Wacana Kenaikan Harga BBM Bersubsidi dan Sayup-Sayup Jeritan Rakyat Kecil

Oleh: I Komang Adi Saputra
“Kemiskinan merupakan ayah dari revolusi dan kejahatan” -Aristoteles-
Beberapa hari yang lalu Menteri Koordinator Bidang Investasi dan Kemaritiman Luhut Binsar Pandjaitan dalam konferensi persnya mengungkapkan ihwal pemerintah akan mengumumkan kepastikan kenaikan harga Bahan Bakar Minyak (BBM) Subsidi, yaitu jenis Pertalite dan Solar pada pekan ini.
Rencara tersebut laksana petir disiang bolong. Membuat mata rakyat kecil seketika membelalak, tentu informasi seperti demikian sangat mengejutkan sebagian besar masyarakat, lantaran sejauh ini perekonomian masyarakat belum pulih sepenuhnya akibat terjangan badai pandemi Covid-19.
Dilain pihak presiden Jokowi mengutarakan harga BBM jenis pertalite dan solar yang dijual dengan harga
Rp. 7.650 untuk jenis pertalite dan Rp. 5.150 untuk jenis Biosolar merupakan yang termurah di kawasan Asia Tenggara, dan membebani APBN senominal 502 triliun rupiah. Beliau juga menambahkan belum ada negara lain yang berani mensubsidi sektor BBM sebanyak itu.
Baru sebatas wacana saja sudah memberikan efek yang cukup signifikan diberbagai sektor. Utamanya dalam asfek ketersedian BBM jenis pertalite itu sendiri. Fenomena kelangkaan sudah mulai terasa dibebagai SPBU, bahkan di pedagang eceran pun sudah tidak tampak lagi ketersediaannya. Selain daripada itu wacana tersebut juga menstimulasi meroketnya berbagai jenis kebutuhan pokok dipasaran.
Bilamana wacana tersebut sungguh direalisasikan niscaya dampaknya akan menjalar kedalam multi sektor, utamnya adalam sektor ekonomi. Berbagai harga kebutuhan pokok akan membumbung tinggi tanpa kendali. Realitas seperti demikian tentunya akan sangat mempengaruhi kemesotan daya beli masyarakat, dan inflasi akan melaju kencang.
Selain itu sektor profesi angkutan umum seperti ojek online akan sangat terdapak oleh kebijakan kenaikan harga BBM bersubsidi. Usaha-usaha dibidang yang lain juga terancam keberlangsungannya terutama yang baru bangkit pasca pandemi covid-19. Serta gelombang pemutusan hubungan kerja tidak menutup kemungkinan akan kembali menyapu kaum pekerja.
Lagi-lagi dalam situasi seperti ini rakyat kecillah yang paling merasakan dampaknya, ia semakin tercekik, ditengah himpitan ekonomi yang menjadi momok pengganggu tidur nyenyaknya.
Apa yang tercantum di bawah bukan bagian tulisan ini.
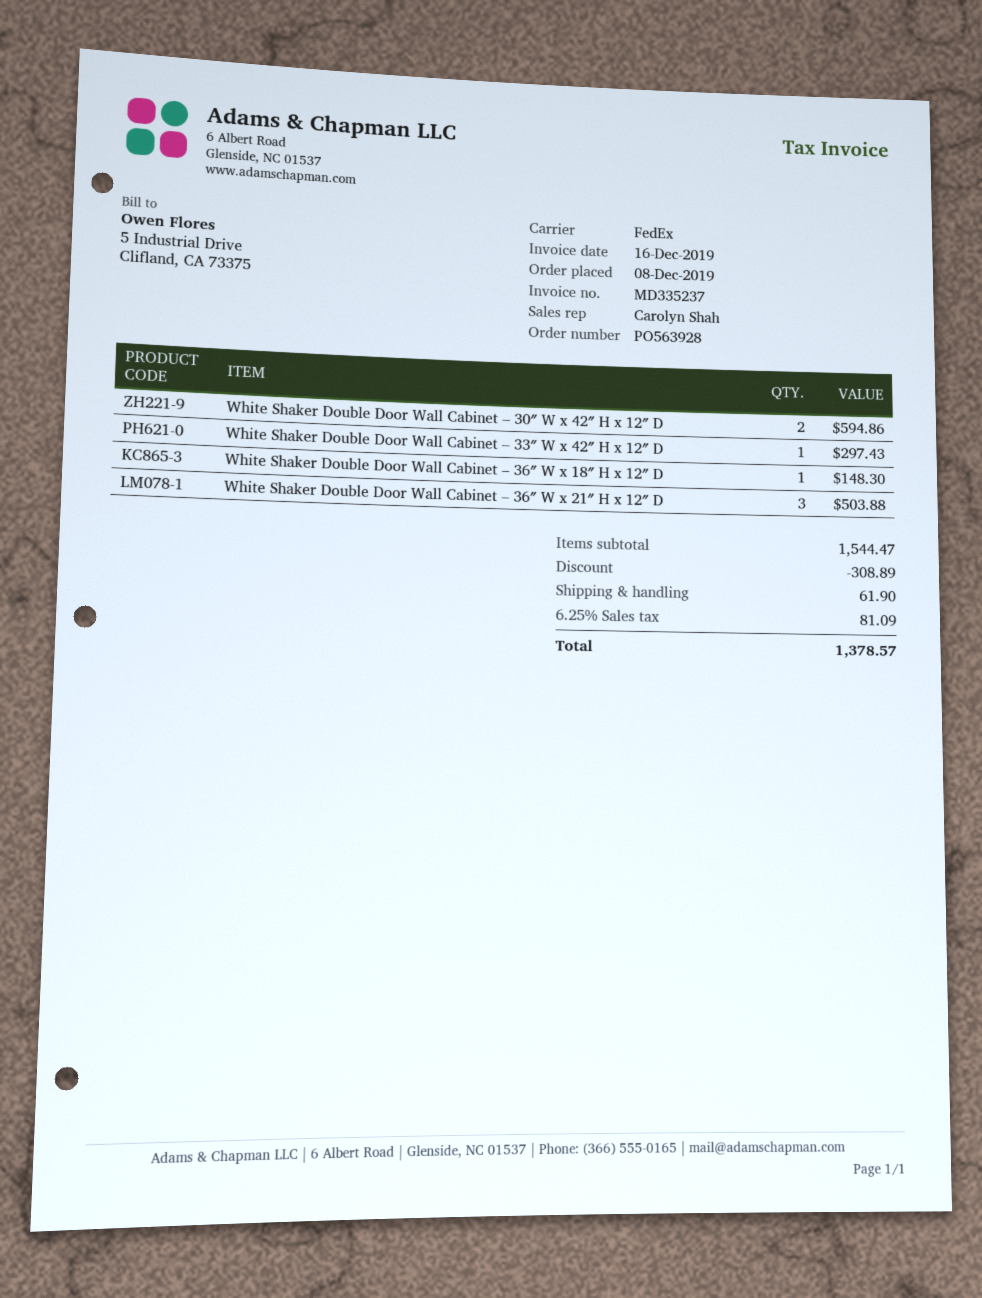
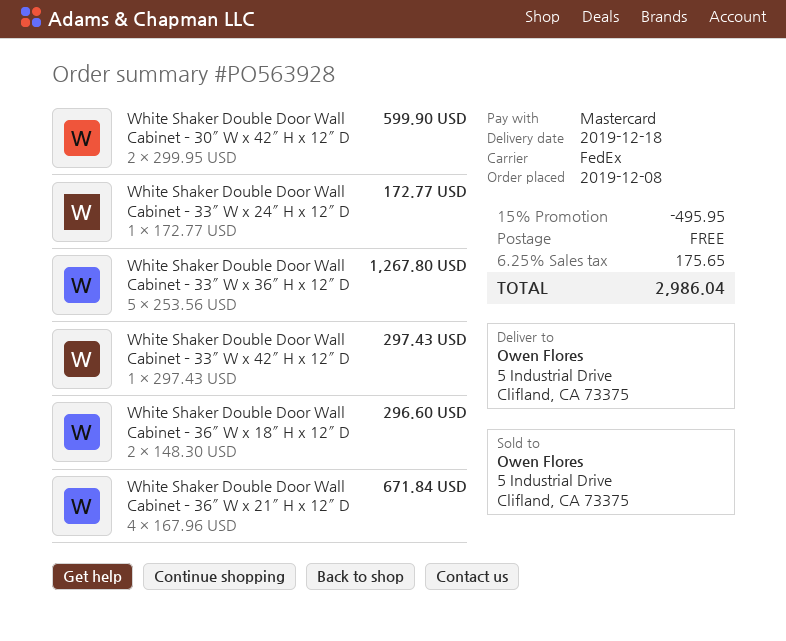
White Shaker Double Door Wall Cabinet – 30″ W x 42″ H x 12″ D: 2 for 594.86 -> 2 for 599.90
White Shaker Double Door Wall Cabinet – 36″ W x 18″ H x 12″ D: 1 for 148.30 -> 2 for 296.60
White Shaker Double Door Wall Cabinet – 36″ W x 21″ H x 12″ D: 3 for 503.88 -> 4 for 671.84
White Shaker Double Door Wall Cabinet – 33″ W x 24″ H x 12″ D: none -> 1 for 172.77
White Shaker Double Door Wall Cabinet – 33″ W x 36″ H x 12″ D: none -> 5 for 1267.80
discount: 308.89 -> 495.95
shipping: 61.90 -> 0.00
tax: 6.25% = 81.09 -> 6.25% = 175.65
total: 1378.57 -> 2986.04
Dihantui bayang-bayang perut keroncongan yang tampaknya akan menjadi kenyataan. Rintih dan keluh mulai berdentuman diwarung-warung pinggiran kota dan perkampungan. Tangis bayi yang susu dan buburnya tidak terbeli tak ayal akan menjadi kenyataan. Senandung irama musik yang meraung-raung dari radio tentu belum mampu menina bobokan gejolak diperut.
Rencana kenaikan BBM bersubsidi mesti ditinjau kembali, ditakar dampak terburuknya. Dan kendatipun harus menempuh jalur kebijakan tersebut, mesti disedikan solusi konkrit untuk memitigasi dampak-dampak buruk yang akan ditimbulkannya. Nasib masyarakat kecil harus menjadi pertimbangan utama, keperluan perutnya harus terjamin, agar rakyat tidak terjerembab semakin dalam dijurang kemiskinan.